BEGIN Records to process

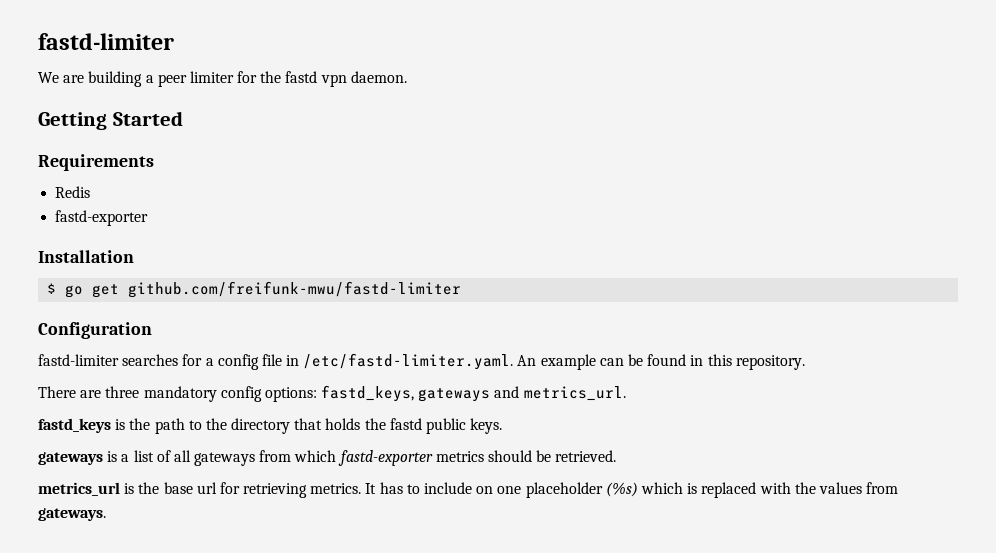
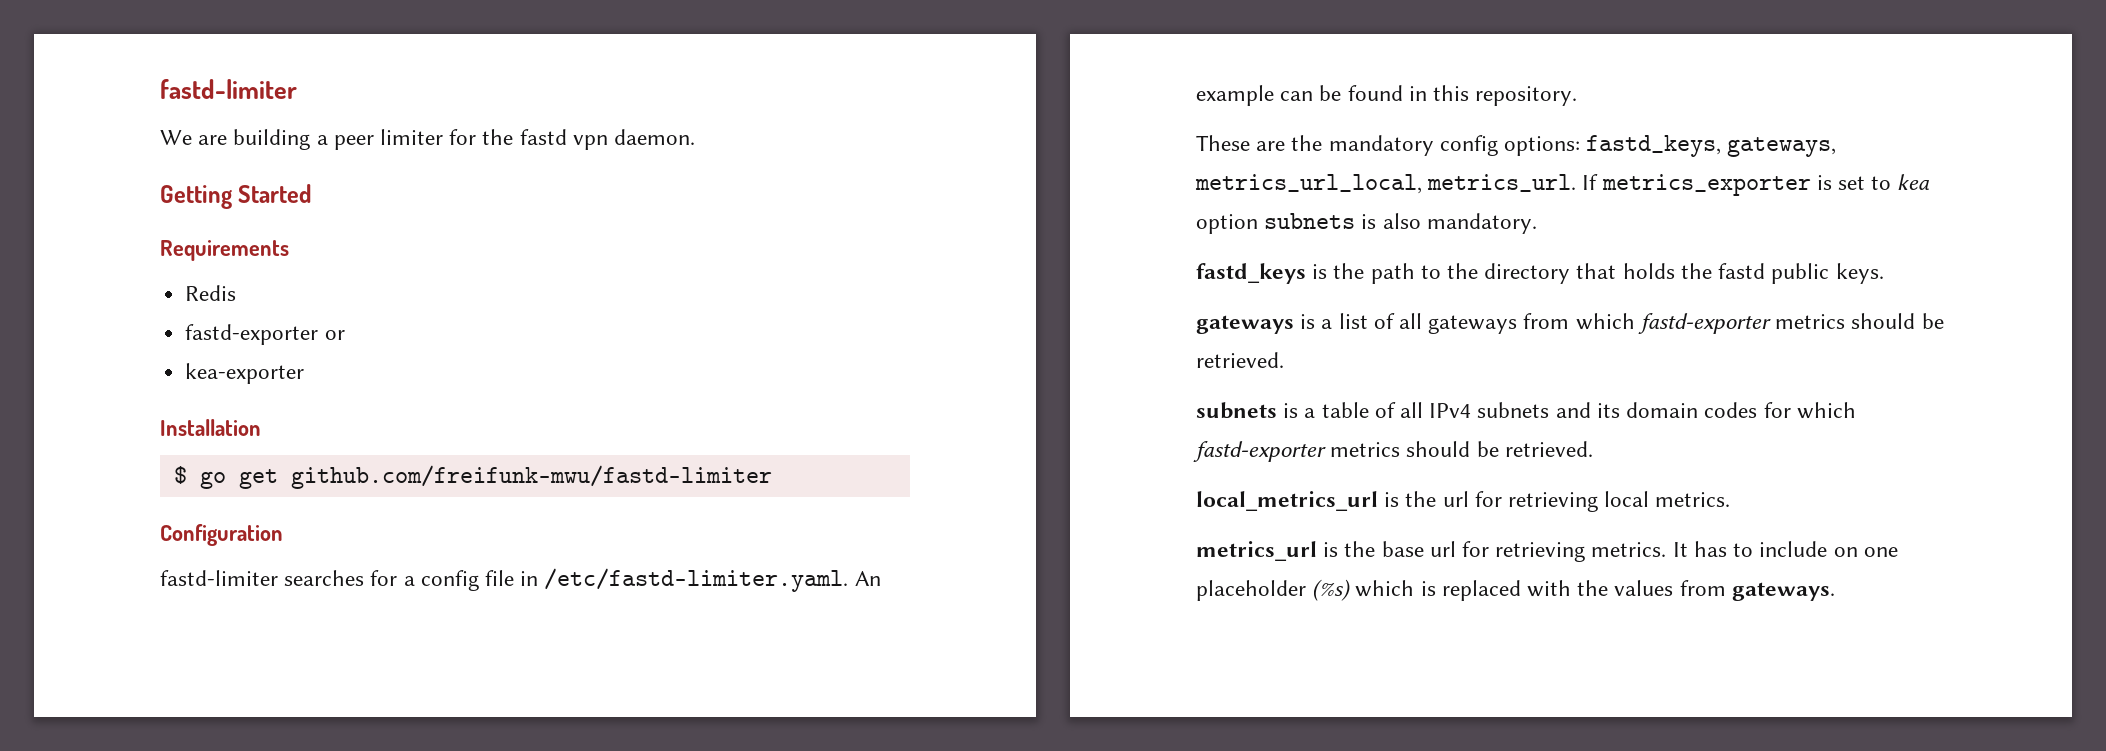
  Redis
- fastd-exporter
+ fastd-exporter or
+ kea-exporter
- There are three mandatory config options: fastd_keys, gateways and metrics_url.
+ These are the mandatory config options: fastd_keys, gateways, metrics_url_local, metrics_url. If metrics_exporter is set to kea option subnets is also mandatory.
+ subnets is a table of all IPv4 subnets and its domain codes for which fastd-exporter metrics should be retrieved.
+ local_metrics_url is the url for retrieving local metrics.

END Records to process

■ Directions
Images are to be skipped, and each line above is to be returned exactly.

■ Answer box
  Redis
- fastd-exporter
+ fastd-exporter or
+ kea-exporter
- There are three mandatory config options: fastd_keys, gateways and metrics_url.
+ These are the mandatory config options: fastd_keys, gateways, metrics_url_local, metrics_url. If metrics_exporter is set to kea option subnets is also mandatory.
+ subnets is a table of all IPv4 subnets and its domain codes for which fastd-exporter metrics should be retrieved.
+ local_metrics_url is the url for retrieving local metrics.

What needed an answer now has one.